Diary week c/ 5 Decemeber - Still too much politics on my mind
This post was written 11 months ago.
Mon, 05 Dec 2016
It is crazy, I follow so many Twitter links, and read or skim-read lots of (sometimes long) articles. And then there's also Medium. I am not sure how much sense it makes to do that, but then I do feel it gives me a better idea of things. There is currently a huge bias towards America I have to say. For obvious reasons, but I do think it is getting a bit out of hand. - Today I saw this article and whithout even having much knowlegde, you can just sense that this would be a totally sensible path to follow. Together with faithless electors there's absolutely a way to deny Drumpf the presidency, if only enough people want to go ahead with it. I have a bit of hope now, that if not removed this way, he will be impeached soon after having taken office.
Sometimes I also end up in curious places after following link after link. Today for example I learned about a commune in America in the 1800s that practised free love and had a shared income, then in the 20th century became a corporate producing silverware.
I did also read about Italian and Austrian elections though in Die Zeit - I recently remembered that I can actually read German ;) There was a time when I had Spiegel Online as my home web page, but for a while I did not read German papers much, I don't really know why.

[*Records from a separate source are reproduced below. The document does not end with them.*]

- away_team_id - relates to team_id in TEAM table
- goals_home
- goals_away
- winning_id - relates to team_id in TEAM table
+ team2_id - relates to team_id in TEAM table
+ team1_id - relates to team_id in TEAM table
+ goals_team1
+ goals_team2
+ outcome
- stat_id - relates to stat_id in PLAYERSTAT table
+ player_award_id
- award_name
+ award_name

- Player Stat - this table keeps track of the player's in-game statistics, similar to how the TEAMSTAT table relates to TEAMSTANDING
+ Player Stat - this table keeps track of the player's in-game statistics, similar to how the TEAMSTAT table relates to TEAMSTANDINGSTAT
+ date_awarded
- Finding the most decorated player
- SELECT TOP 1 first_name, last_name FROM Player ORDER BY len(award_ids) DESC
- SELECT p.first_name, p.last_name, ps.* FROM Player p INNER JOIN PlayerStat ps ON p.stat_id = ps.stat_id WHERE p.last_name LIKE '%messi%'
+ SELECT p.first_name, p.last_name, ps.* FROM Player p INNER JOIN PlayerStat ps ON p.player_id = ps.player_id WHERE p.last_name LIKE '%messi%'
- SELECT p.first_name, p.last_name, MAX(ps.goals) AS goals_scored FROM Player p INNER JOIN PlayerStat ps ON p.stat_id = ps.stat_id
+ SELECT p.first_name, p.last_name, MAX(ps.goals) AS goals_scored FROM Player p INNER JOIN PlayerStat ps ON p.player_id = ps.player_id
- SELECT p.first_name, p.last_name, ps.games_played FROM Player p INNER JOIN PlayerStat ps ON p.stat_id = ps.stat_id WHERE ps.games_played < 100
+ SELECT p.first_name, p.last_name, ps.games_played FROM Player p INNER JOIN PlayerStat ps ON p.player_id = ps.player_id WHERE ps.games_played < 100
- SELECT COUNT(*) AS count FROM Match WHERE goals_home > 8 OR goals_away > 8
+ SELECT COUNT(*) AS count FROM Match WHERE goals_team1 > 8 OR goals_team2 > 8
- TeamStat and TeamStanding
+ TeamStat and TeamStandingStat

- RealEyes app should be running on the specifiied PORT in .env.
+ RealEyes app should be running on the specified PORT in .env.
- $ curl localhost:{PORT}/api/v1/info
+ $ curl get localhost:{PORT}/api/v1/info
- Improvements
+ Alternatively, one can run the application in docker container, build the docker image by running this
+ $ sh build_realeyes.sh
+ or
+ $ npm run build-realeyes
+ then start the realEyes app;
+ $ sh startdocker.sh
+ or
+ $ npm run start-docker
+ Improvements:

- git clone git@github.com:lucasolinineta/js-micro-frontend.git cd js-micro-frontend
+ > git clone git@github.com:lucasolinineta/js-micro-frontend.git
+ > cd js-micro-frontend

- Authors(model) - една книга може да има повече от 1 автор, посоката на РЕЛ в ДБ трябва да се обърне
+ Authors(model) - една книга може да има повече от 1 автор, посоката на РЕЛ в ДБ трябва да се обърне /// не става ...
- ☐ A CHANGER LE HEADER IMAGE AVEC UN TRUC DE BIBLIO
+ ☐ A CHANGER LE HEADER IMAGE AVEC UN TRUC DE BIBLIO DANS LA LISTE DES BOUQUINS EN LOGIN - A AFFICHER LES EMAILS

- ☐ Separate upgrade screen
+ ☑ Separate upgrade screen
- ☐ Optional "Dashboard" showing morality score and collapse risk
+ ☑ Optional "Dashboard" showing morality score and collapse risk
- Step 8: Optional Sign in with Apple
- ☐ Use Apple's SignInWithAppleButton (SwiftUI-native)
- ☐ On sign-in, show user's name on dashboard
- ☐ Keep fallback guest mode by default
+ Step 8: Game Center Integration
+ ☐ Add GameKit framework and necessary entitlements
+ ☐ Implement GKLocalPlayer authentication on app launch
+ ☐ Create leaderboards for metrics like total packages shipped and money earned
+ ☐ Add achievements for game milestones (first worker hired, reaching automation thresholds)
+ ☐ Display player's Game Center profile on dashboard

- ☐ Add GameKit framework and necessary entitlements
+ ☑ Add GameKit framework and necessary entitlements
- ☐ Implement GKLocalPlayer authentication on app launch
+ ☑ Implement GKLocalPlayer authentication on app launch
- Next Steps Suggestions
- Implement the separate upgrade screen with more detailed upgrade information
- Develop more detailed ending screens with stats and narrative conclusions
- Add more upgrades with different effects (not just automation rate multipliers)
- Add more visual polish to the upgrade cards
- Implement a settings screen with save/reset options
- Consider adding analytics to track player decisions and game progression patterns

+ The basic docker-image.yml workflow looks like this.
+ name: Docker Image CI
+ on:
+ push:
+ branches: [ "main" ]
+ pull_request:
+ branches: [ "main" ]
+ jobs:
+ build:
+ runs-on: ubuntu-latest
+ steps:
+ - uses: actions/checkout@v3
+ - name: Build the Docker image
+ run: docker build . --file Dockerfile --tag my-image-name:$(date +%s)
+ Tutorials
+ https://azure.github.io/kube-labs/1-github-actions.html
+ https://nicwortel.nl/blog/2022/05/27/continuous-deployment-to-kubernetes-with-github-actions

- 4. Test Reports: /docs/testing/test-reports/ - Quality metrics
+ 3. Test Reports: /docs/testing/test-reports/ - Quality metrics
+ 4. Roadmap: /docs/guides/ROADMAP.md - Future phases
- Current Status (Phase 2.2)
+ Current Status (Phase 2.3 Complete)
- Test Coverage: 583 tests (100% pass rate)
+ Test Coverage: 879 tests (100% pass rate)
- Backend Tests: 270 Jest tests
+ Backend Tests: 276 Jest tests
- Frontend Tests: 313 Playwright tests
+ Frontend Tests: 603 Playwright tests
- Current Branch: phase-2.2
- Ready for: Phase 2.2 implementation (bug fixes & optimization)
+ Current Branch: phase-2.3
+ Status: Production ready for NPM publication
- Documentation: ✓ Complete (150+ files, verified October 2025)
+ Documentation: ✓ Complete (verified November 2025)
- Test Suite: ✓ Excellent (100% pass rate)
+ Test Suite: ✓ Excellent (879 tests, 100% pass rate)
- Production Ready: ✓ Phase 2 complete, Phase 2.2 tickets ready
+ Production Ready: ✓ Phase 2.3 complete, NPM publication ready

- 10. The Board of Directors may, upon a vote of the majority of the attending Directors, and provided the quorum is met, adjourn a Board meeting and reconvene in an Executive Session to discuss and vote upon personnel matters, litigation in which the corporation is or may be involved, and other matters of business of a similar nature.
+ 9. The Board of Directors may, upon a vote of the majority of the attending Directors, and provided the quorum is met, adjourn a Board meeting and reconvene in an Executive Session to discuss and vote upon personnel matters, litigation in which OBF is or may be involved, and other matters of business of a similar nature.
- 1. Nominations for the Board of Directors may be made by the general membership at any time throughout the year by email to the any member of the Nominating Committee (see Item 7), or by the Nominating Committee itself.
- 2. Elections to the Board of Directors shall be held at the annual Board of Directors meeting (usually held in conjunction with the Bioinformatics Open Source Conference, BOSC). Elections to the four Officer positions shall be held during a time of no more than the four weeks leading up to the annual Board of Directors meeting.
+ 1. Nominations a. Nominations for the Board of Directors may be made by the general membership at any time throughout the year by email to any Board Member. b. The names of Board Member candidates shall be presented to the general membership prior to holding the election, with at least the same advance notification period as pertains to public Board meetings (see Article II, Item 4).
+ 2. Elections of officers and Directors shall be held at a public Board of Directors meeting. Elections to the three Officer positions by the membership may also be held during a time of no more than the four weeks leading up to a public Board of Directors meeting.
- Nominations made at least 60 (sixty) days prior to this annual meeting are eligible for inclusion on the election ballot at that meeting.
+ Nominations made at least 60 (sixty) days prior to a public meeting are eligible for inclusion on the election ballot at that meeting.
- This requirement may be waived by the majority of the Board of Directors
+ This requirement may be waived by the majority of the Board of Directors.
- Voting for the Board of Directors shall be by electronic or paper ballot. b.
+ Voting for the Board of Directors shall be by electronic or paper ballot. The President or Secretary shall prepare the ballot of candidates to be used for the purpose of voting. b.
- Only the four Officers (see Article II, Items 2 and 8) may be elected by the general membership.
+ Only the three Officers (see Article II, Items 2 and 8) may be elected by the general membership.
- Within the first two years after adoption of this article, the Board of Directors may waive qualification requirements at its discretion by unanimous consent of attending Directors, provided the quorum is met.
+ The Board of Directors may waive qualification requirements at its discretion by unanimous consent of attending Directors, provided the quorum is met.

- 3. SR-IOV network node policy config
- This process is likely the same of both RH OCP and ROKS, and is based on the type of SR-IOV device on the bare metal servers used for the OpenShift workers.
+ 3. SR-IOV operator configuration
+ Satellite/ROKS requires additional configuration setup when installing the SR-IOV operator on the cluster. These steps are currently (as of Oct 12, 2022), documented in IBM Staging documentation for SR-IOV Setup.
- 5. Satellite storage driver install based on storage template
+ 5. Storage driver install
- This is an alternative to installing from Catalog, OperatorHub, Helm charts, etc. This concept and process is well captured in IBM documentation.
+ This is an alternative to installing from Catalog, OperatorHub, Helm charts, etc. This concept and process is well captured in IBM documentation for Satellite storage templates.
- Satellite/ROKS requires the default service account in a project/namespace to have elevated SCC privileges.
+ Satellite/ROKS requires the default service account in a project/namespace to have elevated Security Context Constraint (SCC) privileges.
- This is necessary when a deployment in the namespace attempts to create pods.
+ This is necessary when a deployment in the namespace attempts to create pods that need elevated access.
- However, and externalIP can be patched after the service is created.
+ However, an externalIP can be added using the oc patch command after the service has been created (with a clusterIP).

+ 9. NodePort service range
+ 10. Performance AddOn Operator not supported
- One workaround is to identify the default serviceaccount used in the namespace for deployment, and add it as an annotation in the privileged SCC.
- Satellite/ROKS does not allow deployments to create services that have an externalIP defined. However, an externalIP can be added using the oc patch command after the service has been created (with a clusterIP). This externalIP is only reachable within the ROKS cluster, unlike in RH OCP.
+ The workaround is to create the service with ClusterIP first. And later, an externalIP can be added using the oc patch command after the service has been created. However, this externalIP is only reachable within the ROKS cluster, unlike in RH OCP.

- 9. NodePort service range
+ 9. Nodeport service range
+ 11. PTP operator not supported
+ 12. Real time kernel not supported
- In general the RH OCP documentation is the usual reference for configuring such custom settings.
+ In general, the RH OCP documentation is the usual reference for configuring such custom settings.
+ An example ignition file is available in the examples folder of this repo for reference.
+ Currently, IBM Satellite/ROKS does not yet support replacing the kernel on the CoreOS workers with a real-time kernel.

Starting a little feminist vocabulary
I don't know when I started this, I think it might have been just after the US election. I coined this term : Wopups - Women Propping Up Patricarchy. I was so so annoyed with those white women who voted for Drumpf (voting with their husbands?). And now I've thought of another term: VW - standing for Visible Woman. I by now believe one of the most effective way women are kept out of the loop is the invisibility and silence. Being kept silent, and keeping quiet ourselves. This is so engrained. We deny ourselves to speak, and when we are made to speak, or pick up the courage to speak, we will - on the whole, and unless we are very privileged and specifically trained - be more insecure than men. All the more I adore those women who are very vocal and uncompromising in promoting a feminism that is about equal rights and being respectful and kind to everyone - not being anti-men. At the moment, that is the 'guilty feminists' Deborah Frances-White and Sofie Hagen, and then Jenn Schiffer in America. They are all wonderful. I'd like to become a visible woman like that, but I don't feel I have a very good standing. I feel like I'd unjustly assume such a position. This could be part of the whole predicament - that as women we are more prone to feeling incapable - but I fear in my case this feeling is justified. I often want too much too early.
Theresa May or, even worse, Louise Mensch, are of course the complete anithesis to what such a women should look like. They are actively demaging feminism, among many other things!
I have lots more ideas about feminism, and I will probably write about that subject many more times.
In an effort to not expose myself to British mainstream media very much at all (for a start it is so much focused on Britain and America; and it is quite biased), I have started to follow alternative news outlets (e.g. @truthout, @alternet, @theRealNews, @AJEnglish), and also as mentioned above, non-English ones. Following a tweet by Paul Mason about a programme in DeutschlandFunk, I started listening to that Radio station a bit, and today I looked for some Italian ones. Most of the ones I found just mainly played music though. I did listen to that for a bit too though and I found that I still like listening to Italian so much, and it reminded me of the time I spent there in the 90s. Recently I found out that a fellow (British) school mum shared this experience with me: On arriving in Italy and hearing people speaking in Italian (for me this was on a night train, having just passed the Brenner pass when waking up), I had this intense feeling of being at home.
But what about coding??
Oh yes, this bugs me a bit. I have been quite good on the weekend though. I quite intensely looked at a web content editor called Sir Trevor and learned quite a bit about Webpack. I did this in the hope to finally contribute to 24 pull requests. I don't know if I will manage in the end, but I feel I have at least got closer. This is different from previous times, where I gave up much sooner.
But I have all these other little project, and most important of all, CodeHub. There's two aspects to this, the coding - for JS101 especially. But also organising talks. I have at least some kind of 'road map' together, of things I want to do to move towards that goal. But it proves, for various reasons, quite difficult to actually get going. I know it is going to happen, though.
I have to stop, I did not want to write that much at all! It got much too late.